**Exercise details**
Further down are entries; set down exactly and only the lines from the one with "height: 31px ->" up to and including the one with "html: <div> <span>Mise", dropping each picture.

Web page revision data
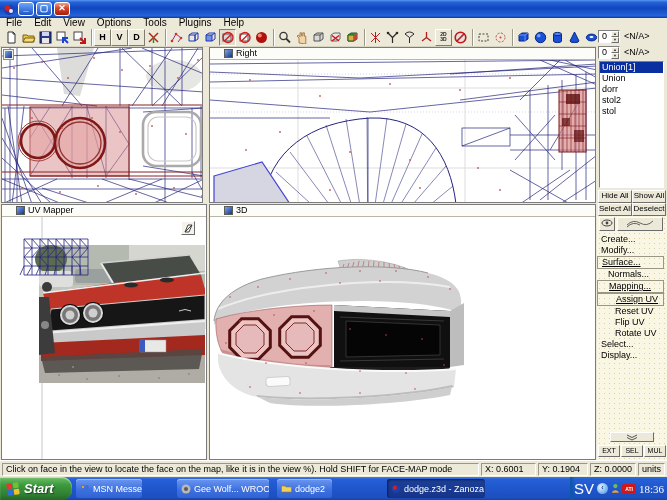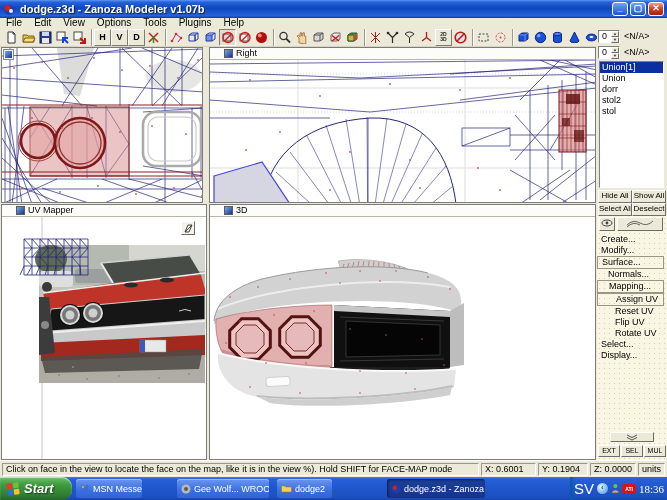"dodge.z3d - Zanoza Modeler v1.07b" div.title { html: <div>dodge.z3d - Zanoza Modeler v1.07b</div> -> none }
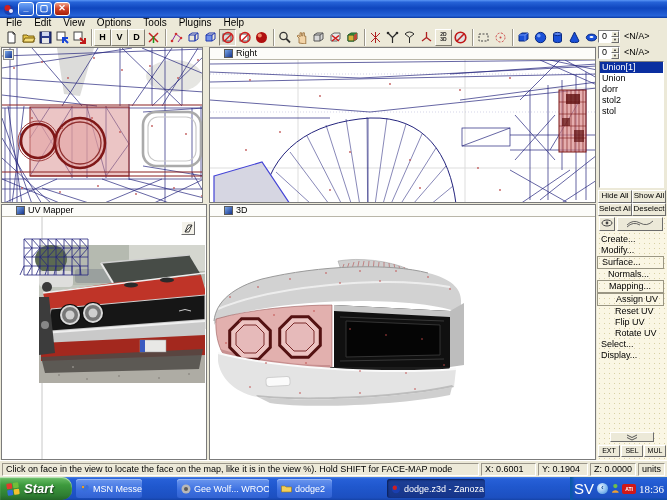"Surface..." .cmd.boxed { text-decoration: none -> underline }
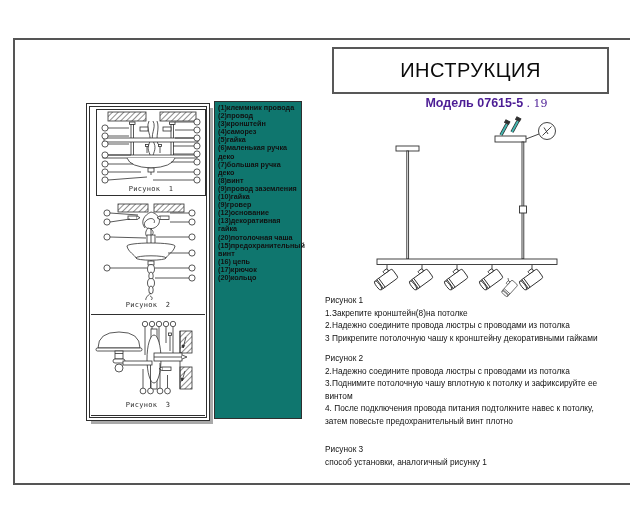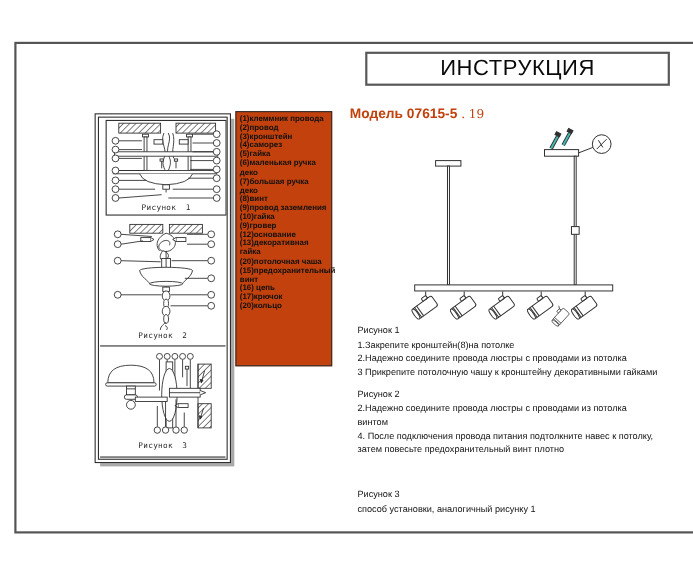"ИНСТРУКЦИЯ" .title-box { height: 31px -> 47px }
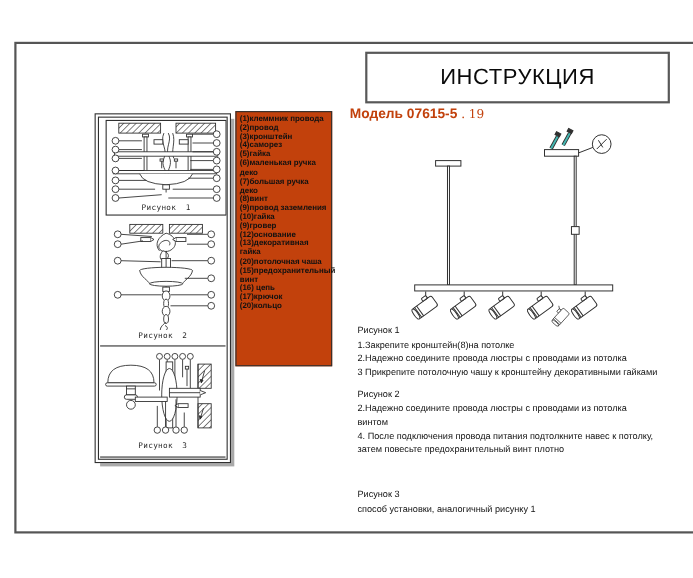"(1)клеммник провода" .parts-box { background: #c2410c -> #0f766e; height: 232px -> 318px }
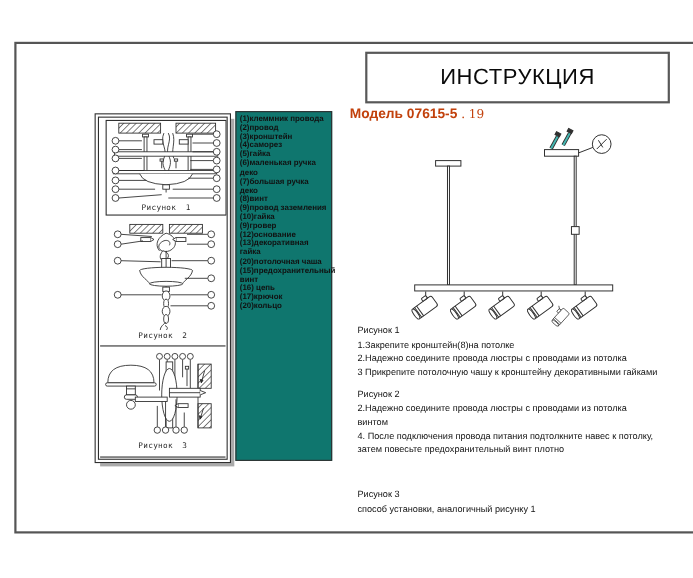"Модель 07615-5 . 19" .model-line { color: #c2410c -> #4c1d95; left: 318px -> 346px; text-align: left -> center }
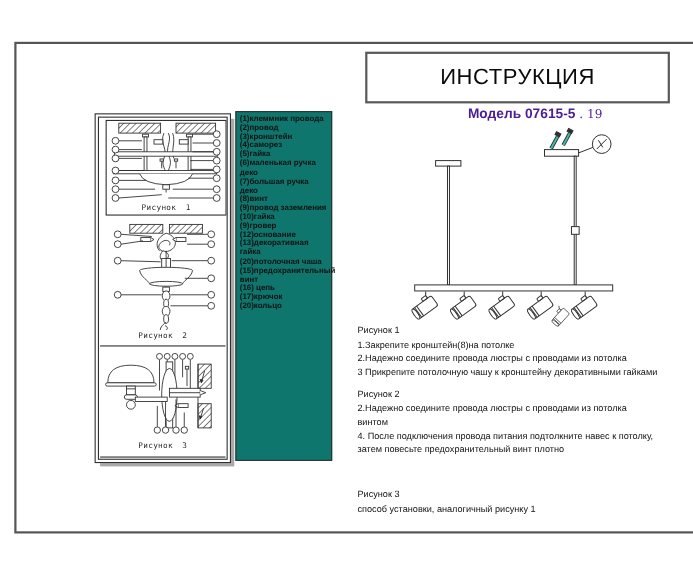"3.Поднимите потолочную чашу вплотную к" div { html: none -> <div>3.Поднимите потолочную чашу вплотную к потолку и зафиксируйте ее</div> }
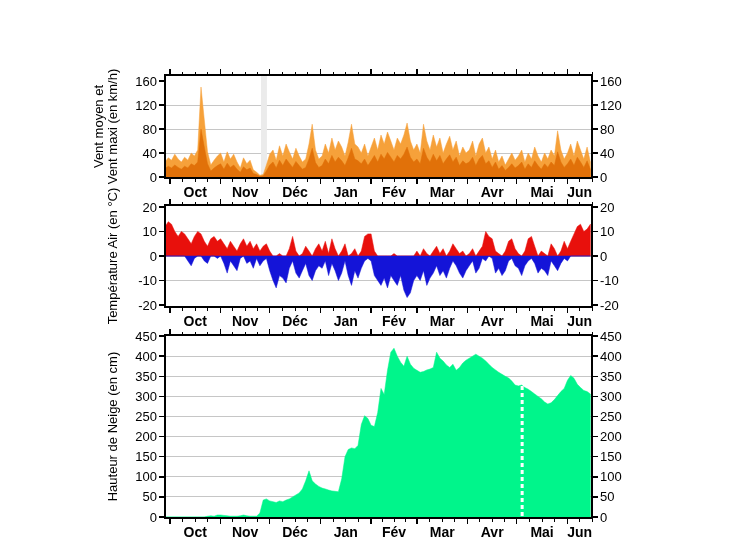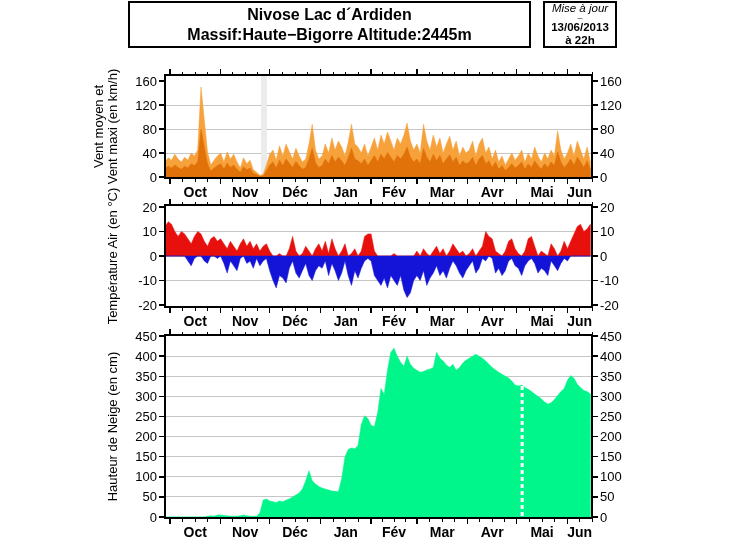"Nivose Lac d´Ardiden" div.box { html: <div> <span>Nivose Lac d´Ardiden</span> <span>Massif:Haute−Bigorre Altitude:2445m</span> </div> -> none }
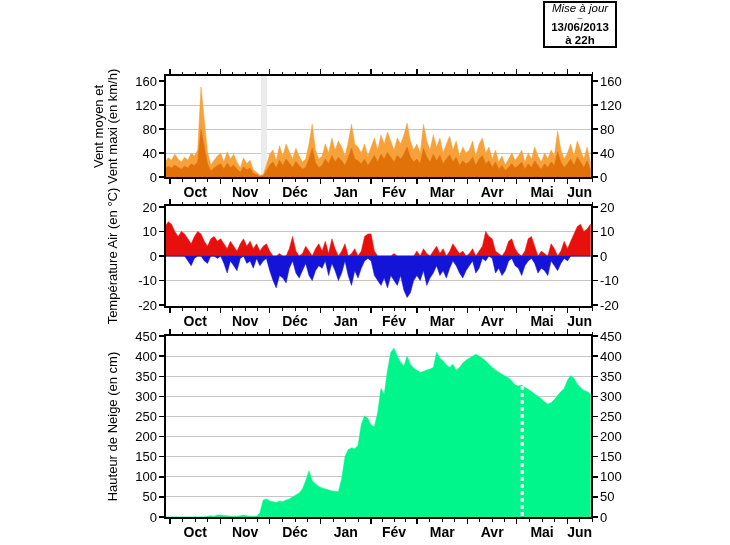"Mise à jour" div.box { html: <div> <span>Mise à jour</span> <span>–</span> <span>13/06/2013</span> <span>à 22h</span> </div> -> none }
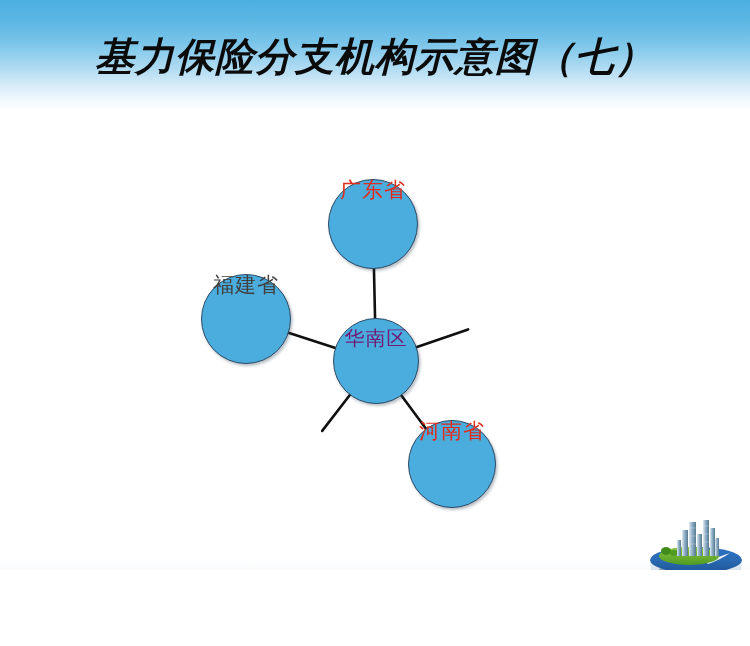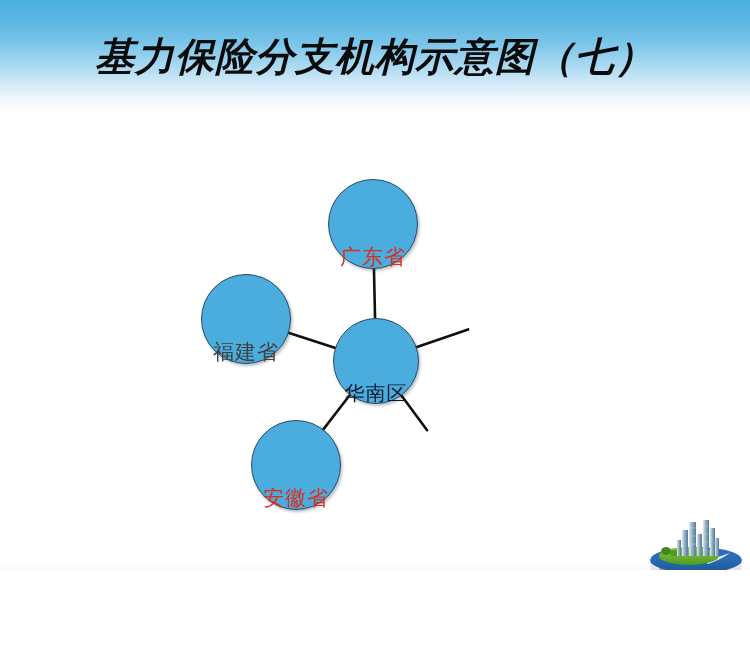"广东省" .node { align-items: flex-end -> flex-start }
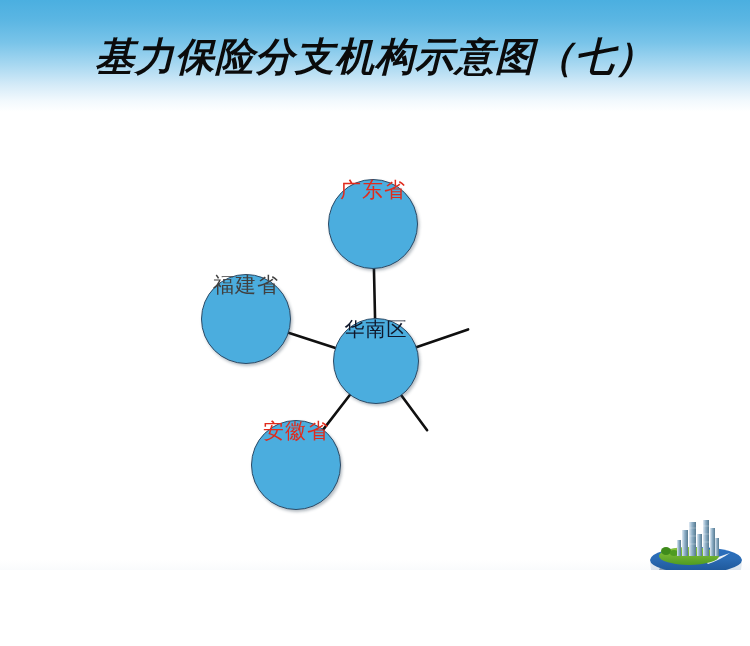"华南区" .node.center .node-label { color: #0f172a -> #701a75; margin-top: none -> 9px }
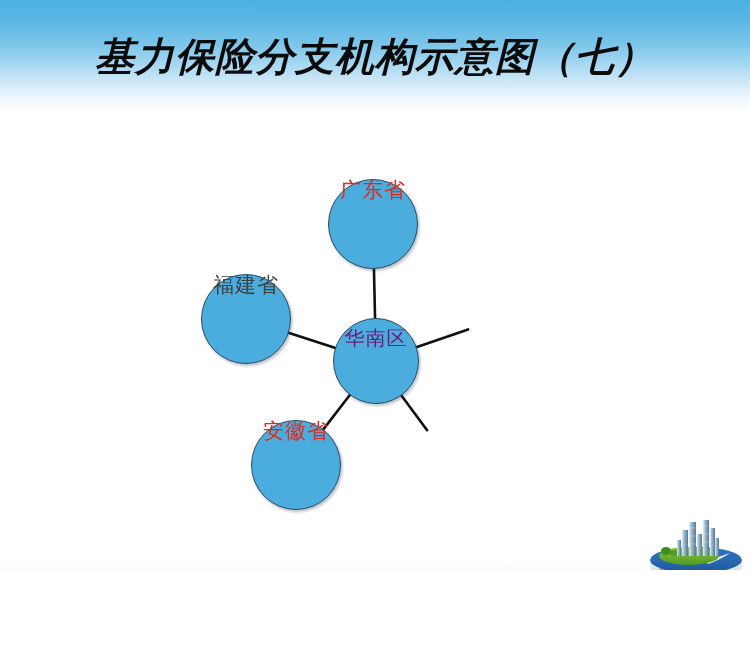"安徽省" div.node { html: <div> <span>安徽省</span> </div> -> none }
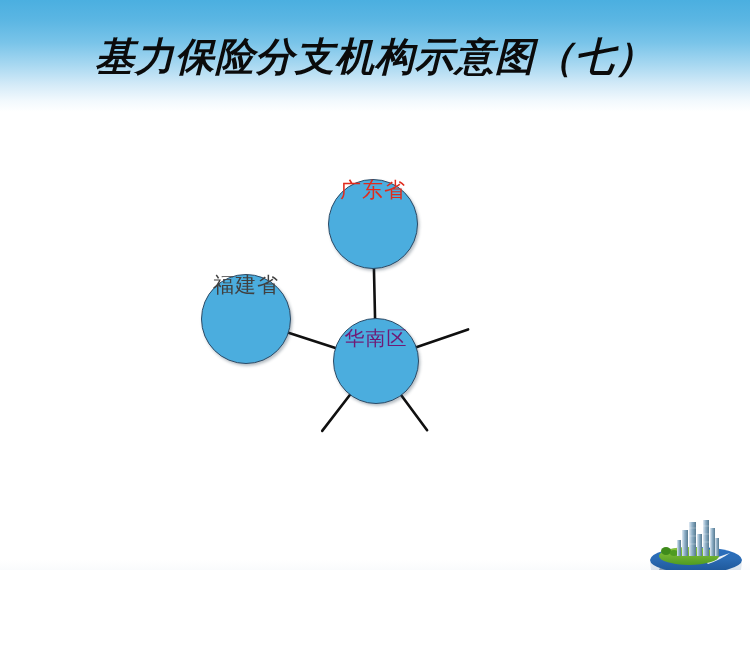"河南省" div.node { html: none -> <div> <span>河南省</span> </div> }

**Exercise solution**
"ИНСТРУКЦИЯ" .title-box { height: 31px -> 47px }
"(1)клеммник провода" .parts-box { background: #c2410c -> #0f766e; height: 232px -> 318px }
"Модель 07615-5 . 19" .model-line { color: #c2410c -> #4c1d95; left: 318px -> 346px; text-align: left -> center }
"3.Поднимите потолочную чашу вплотную к" div { html: none -> <div>3.Поднимите потолочную чашу вплотную к потолку и зафиксируйте ее</div> }
"Nivose Lac d´Ardiden" div.box { html: <div> <span>Nivose Lac d´Ardiden</span> <span>Massif:Haute−Bigorre Altitude:2445m</span> </div> -> none }
"Mise à jour" div.box { html: <div> <span>Mise à jour</span> <span>–</span> <span>13/06/2013</span> <span>à 22h</span> </div> -> none }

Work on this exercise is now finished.